■ Exercise details
Each line from the one containing "shipping: 25.65 -> 20.90" through the last line of the data below is to be written out verbatim, and nothing more.

■ Task input
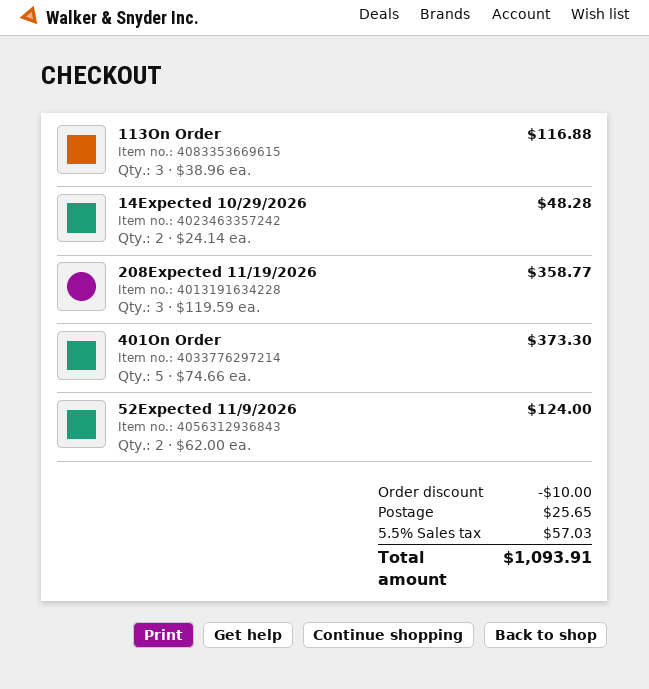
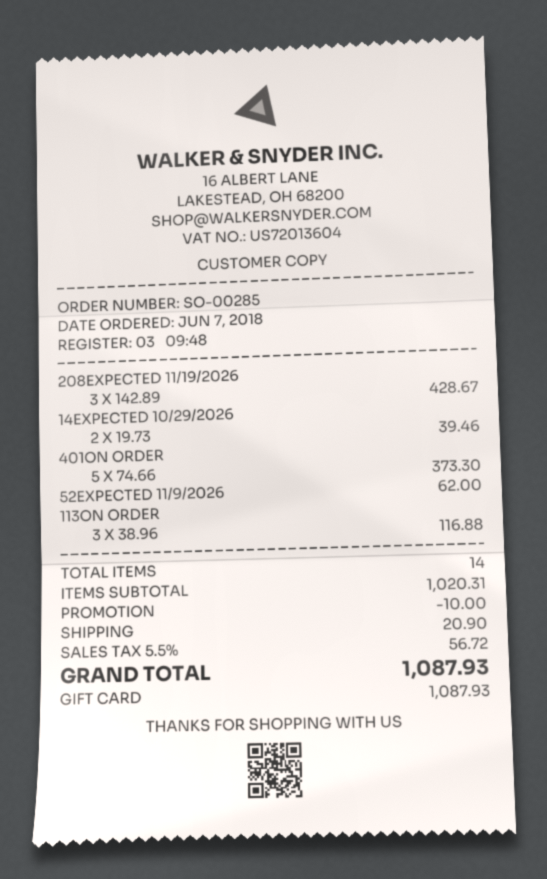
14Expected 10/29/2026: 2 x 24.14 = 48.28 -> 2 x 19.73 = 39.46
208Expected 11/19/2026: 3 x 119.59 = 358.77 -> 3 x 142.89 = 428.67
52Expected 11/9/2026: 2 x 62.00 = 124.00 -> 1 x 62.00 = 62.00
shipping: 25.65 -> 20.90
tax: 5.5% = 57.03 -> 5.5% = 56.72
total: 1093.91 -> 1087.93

■ Answer area
shipping: 25.65 -> 20.90
tax: 5.5% = 57.03 -> 5.5% = 56.72
total: 1093.91 -> 1087.93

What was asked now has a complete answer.